=== Provided records ===

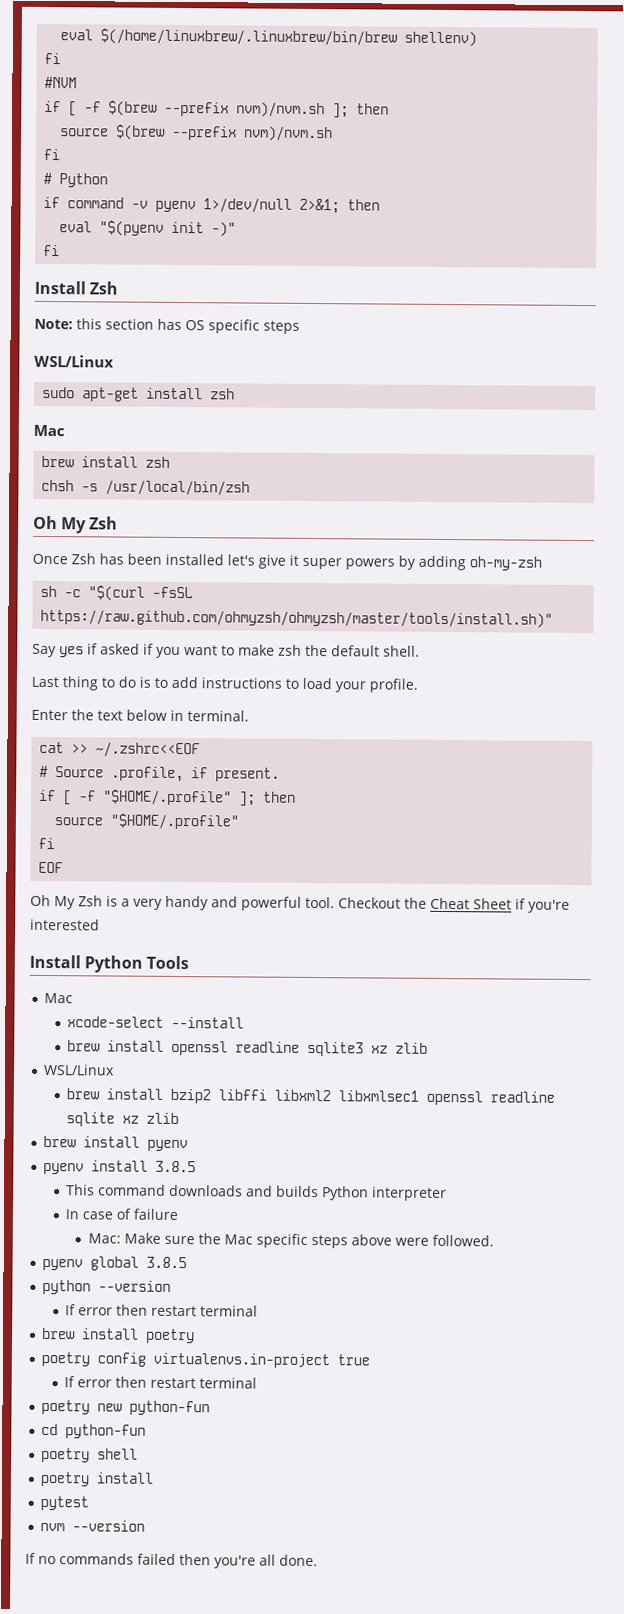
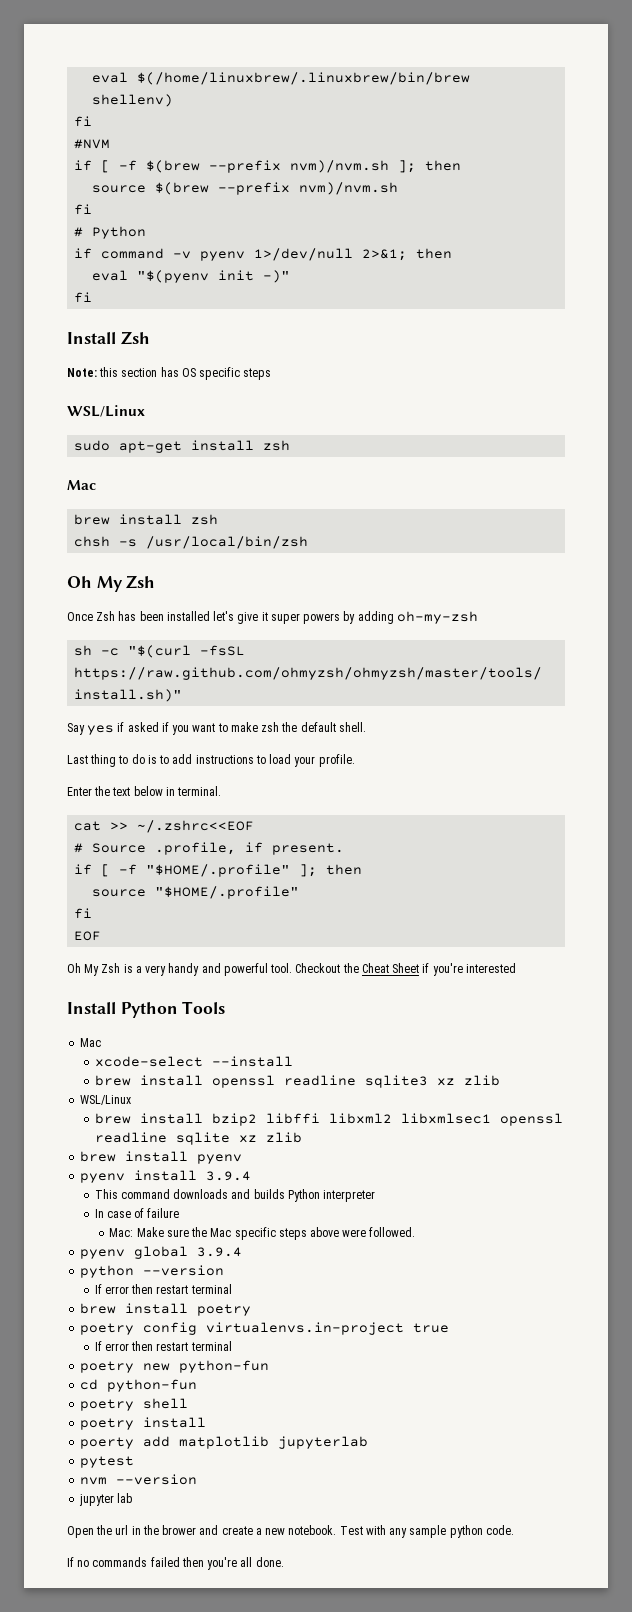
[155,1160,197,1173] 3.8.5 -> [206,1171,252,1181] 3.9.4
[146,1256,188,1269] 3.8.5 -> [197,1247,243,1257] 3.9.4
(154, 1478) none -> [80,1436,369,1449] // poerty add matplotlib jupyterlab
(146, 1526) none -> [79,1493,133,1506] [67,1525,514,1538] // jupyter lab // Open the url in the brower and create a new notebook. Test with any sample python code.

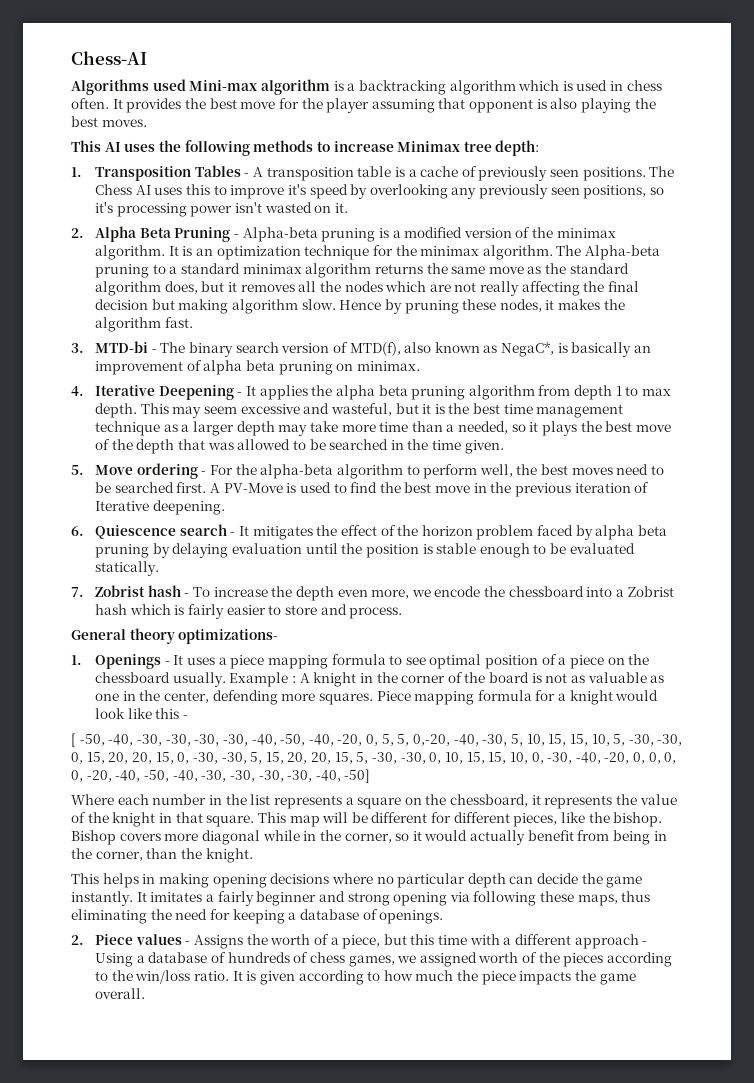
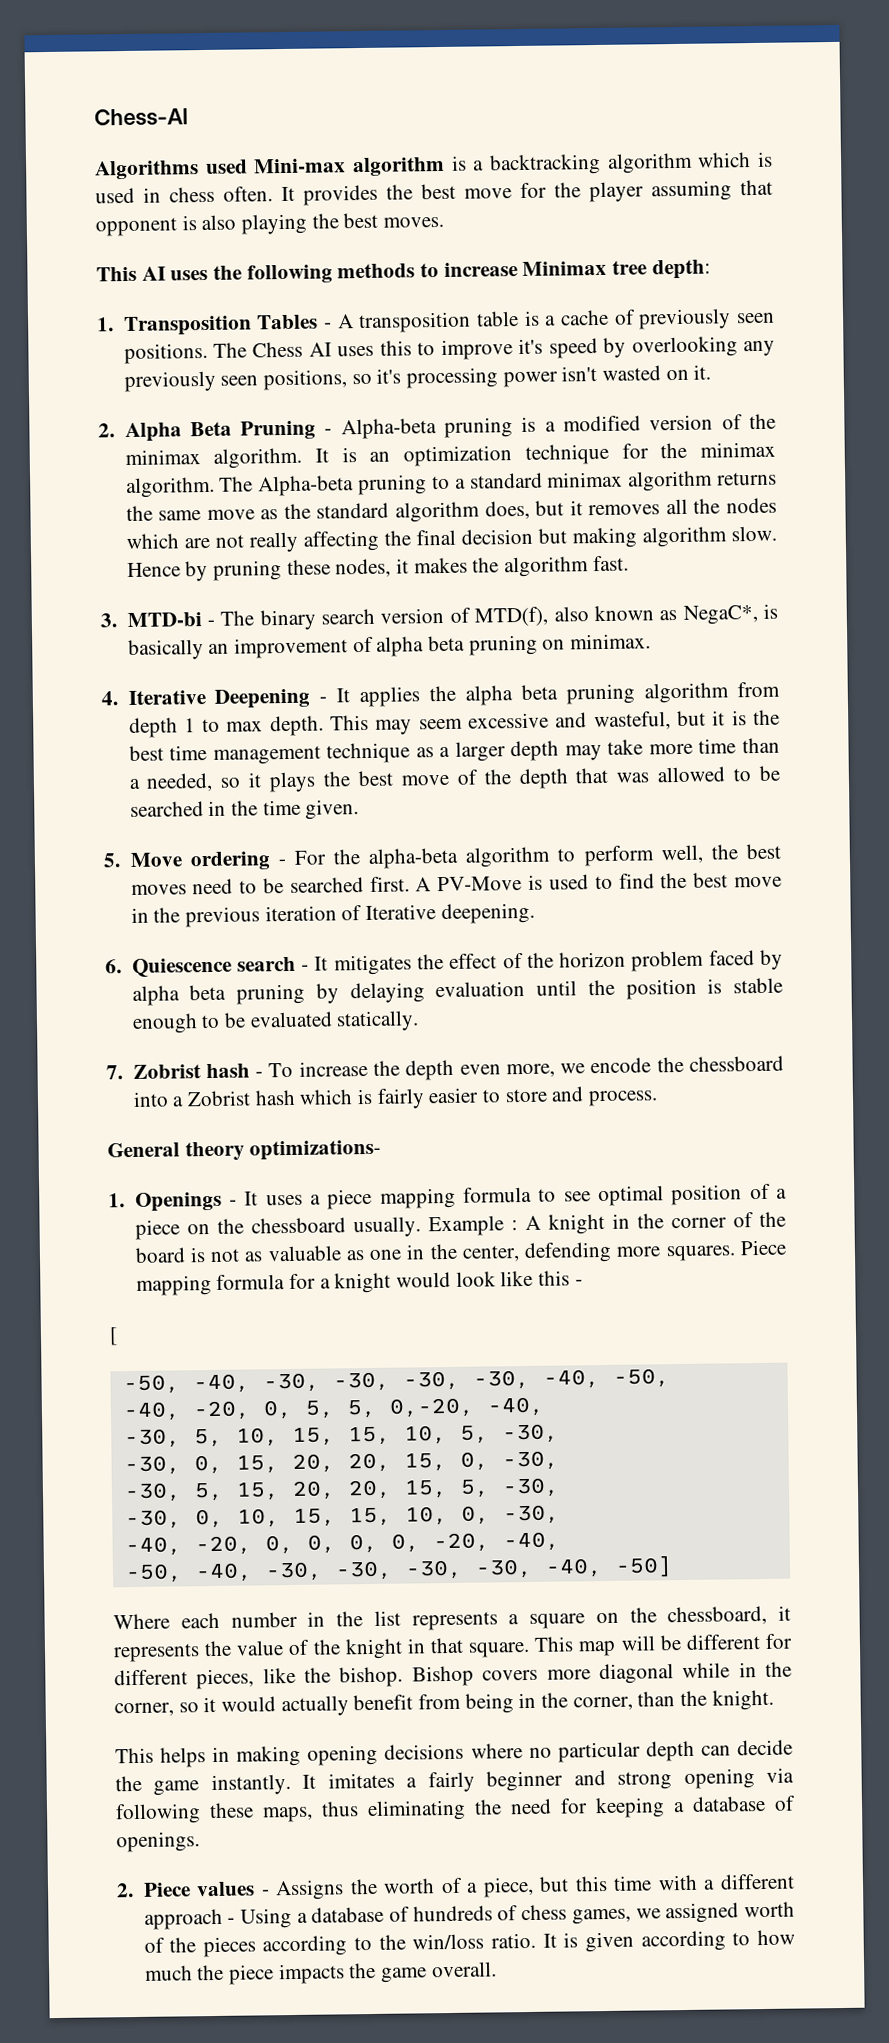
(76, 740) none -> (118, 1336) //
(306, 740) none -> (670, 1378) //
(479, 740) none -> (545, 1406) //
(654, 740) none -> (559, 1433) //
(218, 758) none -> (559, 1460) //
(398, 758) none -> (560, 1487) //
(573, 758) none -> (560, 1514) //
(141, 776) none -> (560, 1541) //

===

Repeat every entry above exactly; images stay out of the copy.

[155,1160,197,1173] 3.8.5 -> [206,1171,252,1181] 3.9.4
[146,1256,188,1269] 3.8.5 -> [197,1247,243,1257] 3.9.4
(154, 1478) none -> [80,1436,369,1449] // poerty add matplotlib jupyterlab
(146, 1526) none -> [79,1493,133,1506] [67,1525,514,1538] // jupyter lab // Open the url in the brower and create a new notebook. Test with any sample python code.

(76, 740) none -> (118, 1336) //
(306, 740) none -> (670, 1378) //
(479, 740) none -> (545, 1406) //
(654, 740) none -> (559, 1433) //
(218, 758) none -> (559, 1460) //
(398, 758) none -> (560, 1487) //
(573, 758) none -> (560, 1514) //
(141, 776) none -> (560, 1541) //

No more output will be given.